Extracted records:
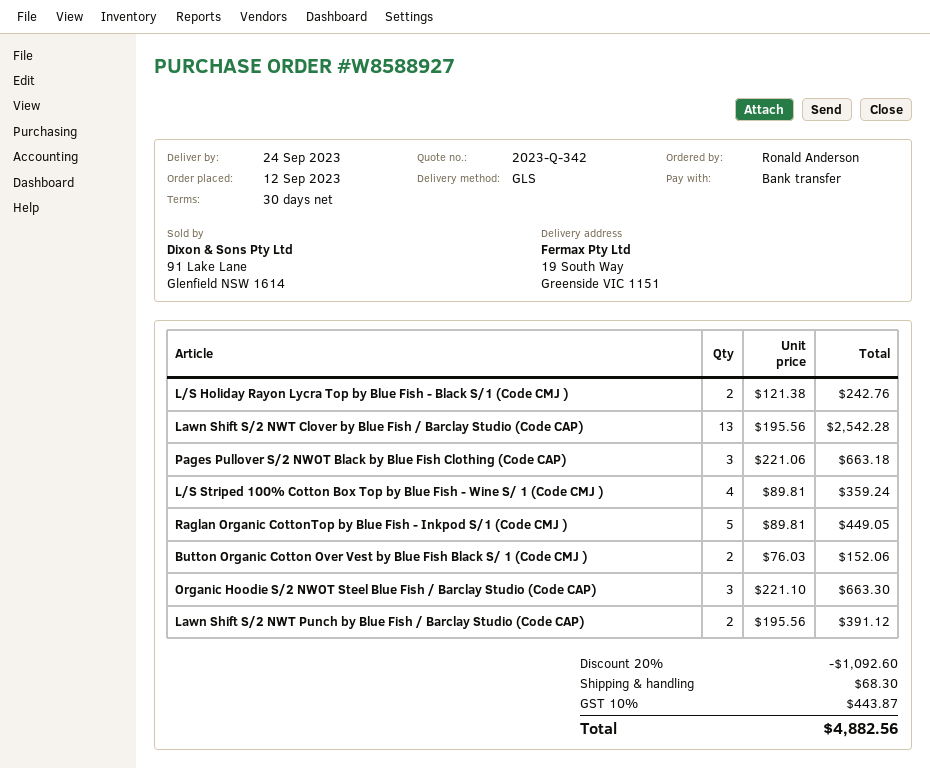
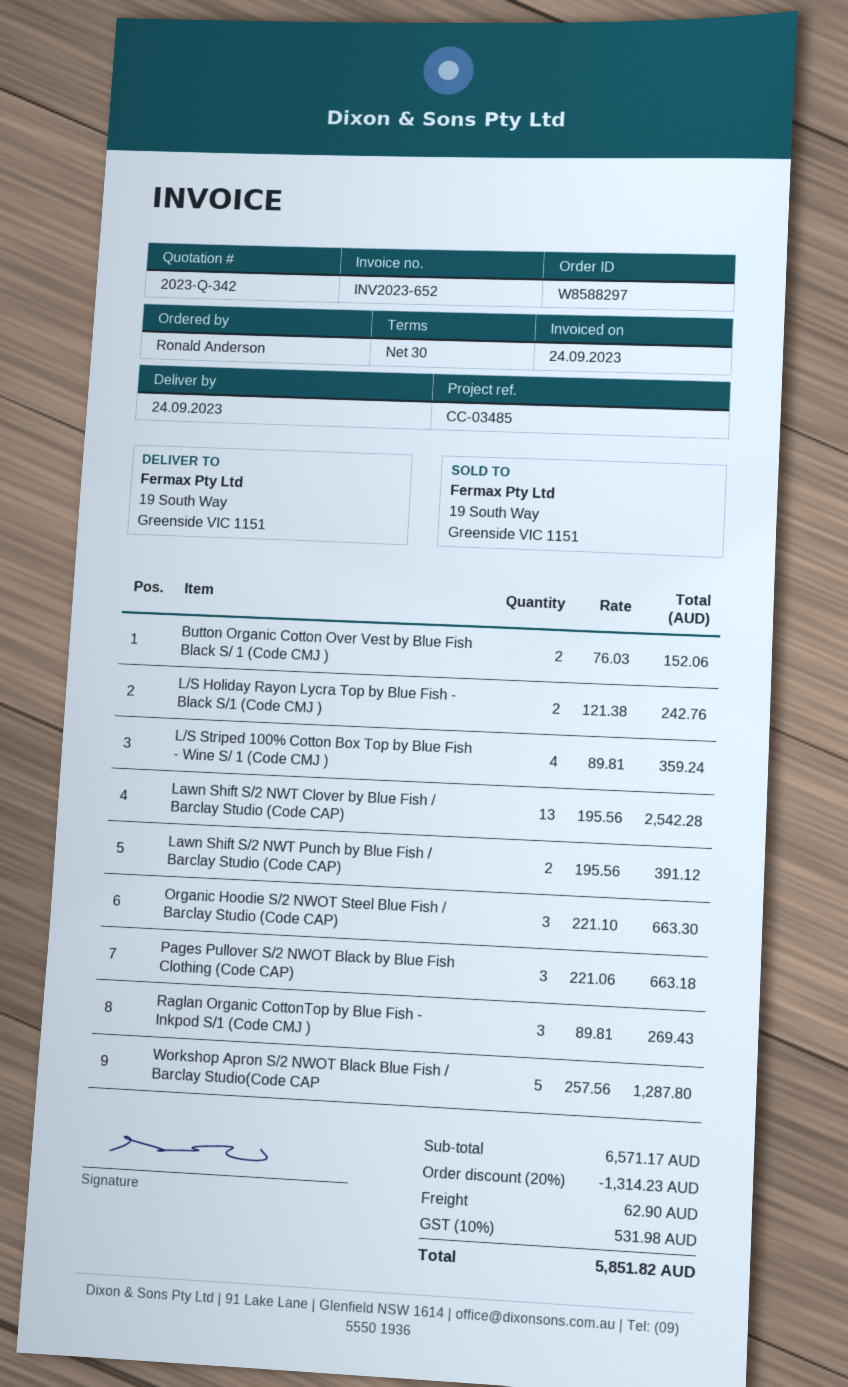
order number: W8588927 -> W8588297
Raglan Organic CottonTop by Blue Fish - Inkpod S/1 (Code CMJ ): 5 x 89.81 = 449.05 -> 3 x 89.81 = 269.43
Workshop Apron S/2 NWOT Black Blue Fish / Barclay Studio(Code CAP: none -> 5 x 257.56 = 1287.80
discount: 20% = 1092.60 -> 20% = 1314.23
shipping: 68.30 -> 62.90
tax: 10% = 443.87 -> 10% = 531.98
total: 4882.56 -> 5851.82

▶ [What is required]:
Nothing but the lines from the line that contains "shipping: 68.30 -> 62.90" to the last line of the records above should appear in the answer; please copy them exactly.

▶ [Exercise solution]:
shipping: 68.30 -> 62.90
tax: 10% = 443.87 -> 10% = 531.98
total: 4882.56 -> 5851.82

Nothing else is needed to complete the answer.